Maybe AE120BB will be moot in time, forecasts Al-Nashiri’s Learned Counsel, Richard Kammen. In the event that it won’t be, though, perhaps some procedural history is in order. Kammen mentions the government’s intention to produce summaries of classified discovery to defense counsel—rather than the underlying discovery itself. This, in Kammen’s view, encompasses a subtle but important procedural difference between Rule 505, in the commissions, and the Classified Information Procedures Act, in federal court. Importantly, and unlike in federal settings, military judges cannot reconsider the adequacy of such a summary, even when more classified information comes to light and undercuts the summary. Judge Pohl had addressed this by permitting the defense to seek more discovery, and to make subsequent argument to the court, in order to demonstrate a summary’s inconsistency with newly produced discovery. That is the overarching problem, in Kammen’s view: the summaries so far have been virtually useless.

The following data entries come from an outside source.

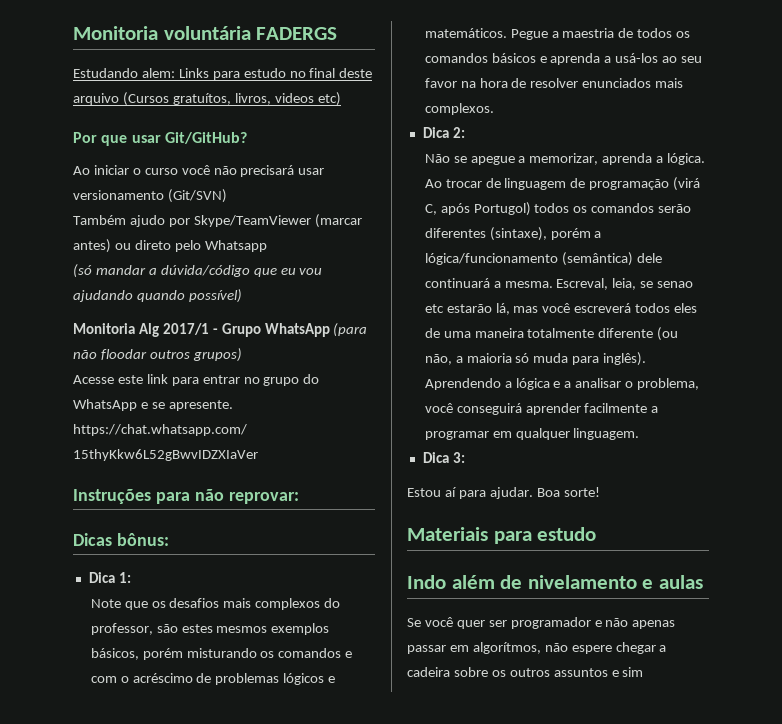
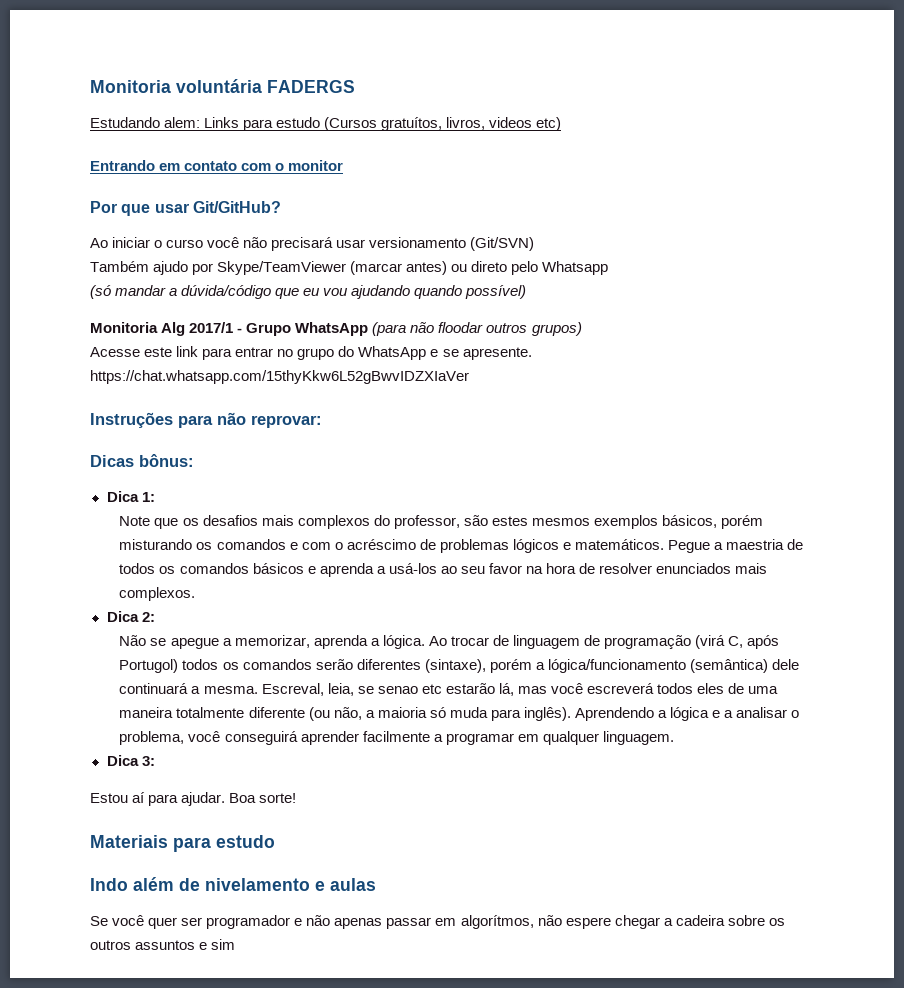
[289,68,373,78] [73,93,119,105] no final deste arquivo -> (321, 122) none
(341, 99) none -> [90,160,344,171] // Entrando em contato com o monitor

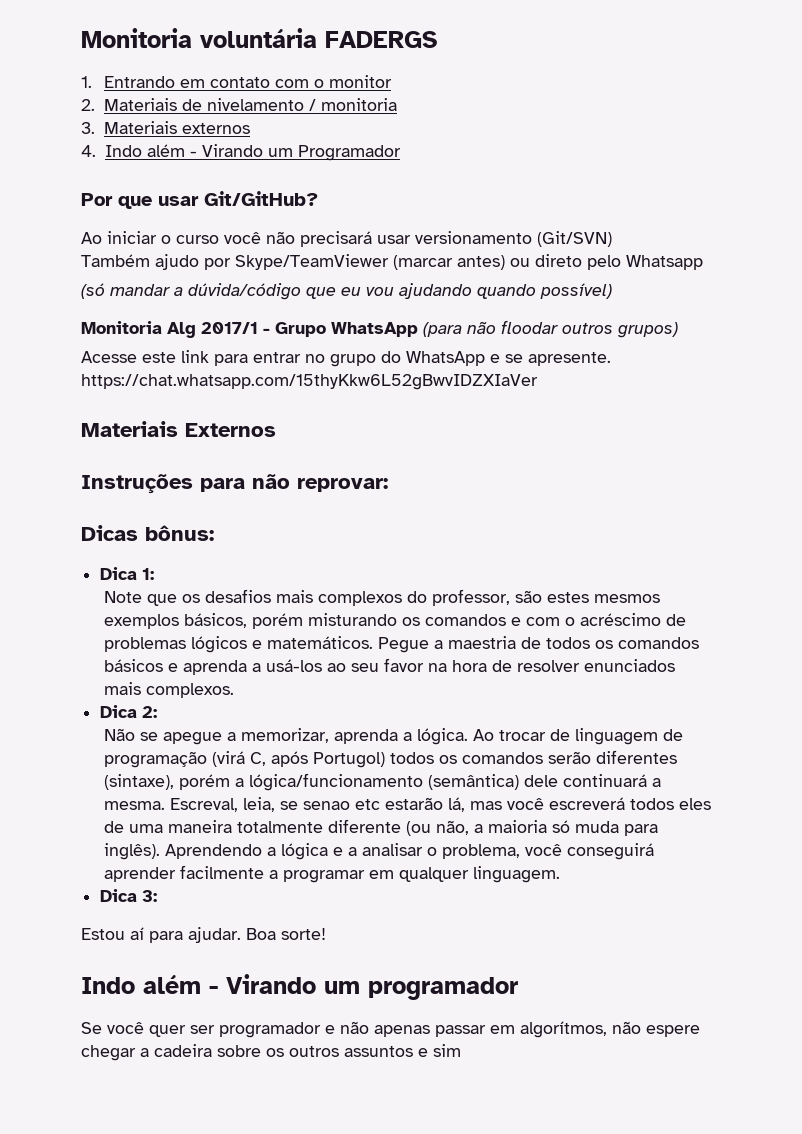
[90,117,562,131] Estudando alem: Links para estudo (Cursos gratuítos, livros, videos etc) // -> [81,76,92,88] 1.
(344, 165) none -> [81,98,398,111] [81,121,251,134] [81,144,401,161] // 2. Materiais de nivelamento / monitoria // 3. Materiais externos // 4. Indo além - Virando um Programador
(469, 377) none -> [81,421,276,437] // Materiais Externos
[90,835,275,852] [90,877,376,891] // Materiais para estudo // Indo além de nivelamento e aulas -> [81,974,518,1000] // Indo além - Virando um programador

That’s where more discovery, and 120BB, both come in. Of course the defense understands the prosecution’s position, that it is dependent upon other agencies—which can greatly influence the speediness (or sluggishness) of a document request’s fulfillment. But here’s the thing: this capital military commission can’t really go forward until discovery into the CIA’s rendition, detention and interrogation (RDI) is complete. And right now, the prosecution has promised an iterative, back-and-forth discovery process—one which, in Kammen’s view, implies a slow trickle of discovery, right up to the eve of trial. That’s a nonstarter.  As a workaround, the defense proposes a timetable for prosecutors to use. “Dates tend to get decisions,” Kammen explains. So let’s get a compliance schedule for the government, so as to encourage those decisions in executive branch agencies, and to get more discovery turned over.   Read more »

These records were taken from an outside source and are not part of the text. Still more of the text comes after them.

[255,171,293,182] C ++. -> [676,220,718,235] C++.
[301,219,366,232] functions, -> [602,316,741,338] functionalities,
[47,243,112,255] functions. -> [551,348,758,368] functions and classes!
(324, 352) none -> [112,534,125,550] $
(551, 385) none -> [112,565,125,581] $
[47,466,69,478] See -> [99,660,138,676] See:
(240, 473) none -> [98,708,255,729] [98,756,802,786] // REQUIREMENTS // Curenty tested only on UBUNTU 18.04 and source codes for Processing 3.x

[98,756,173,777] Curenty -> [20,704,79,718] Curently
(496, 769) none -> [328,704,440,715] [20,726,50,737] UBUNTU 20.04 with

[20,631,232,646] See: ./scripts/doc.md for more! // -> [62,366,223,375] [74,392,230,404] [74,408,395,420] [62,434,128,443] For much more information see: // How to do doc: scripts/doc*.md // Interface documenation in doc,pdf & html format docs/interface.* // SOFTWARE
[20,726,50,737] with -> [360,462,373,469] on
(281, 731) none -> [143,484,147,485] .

8/4 Motions Hearing #4: Things 120, Part One

Monday, August 4, 2014 at 2:35 PM

And lo, defense motion AE120S is before us.

In it, the defense moves to compel production of an index of outstanding and denied discovery. But its not just any discovery we’re talking about, as Capt. Daphne Jackson explains: no, this index concerns the discovery, ordered by Judge Pohl in AE120C, into Al-Nashiri’s quite secret and unlawful mistreatment at various CIA black sites. At issue is the commission’s reminder to the prosecution, in a prior order, of the latter’s continuing obligation to hand over discoverable material, even where that material is classified—including material covered by AE120C. Well, says Jackson, prosecutors have provided some responsive discovery under AE120C—but not all discovery.  And we can’t tell what’s what, either; oddly, the prosecution appears to be saying that any CIA discovery it hasn’t turned over is: a) already in the defense’s hands, buried somewhere in stuff prosecutors gave to it before; or b) can’t be discovered anyway, notwithstanding Judge Pohl’s ruling. Thus AE120S: in Jackson’s view, prosecutors should be obligated to make a specific itemization of what discovery it has provided and where, and an explanation of what is and is not forthcoming. Without such a catalog, she and her colleagues are at a great disadvantage in preparing Al-Nashiri’s defense.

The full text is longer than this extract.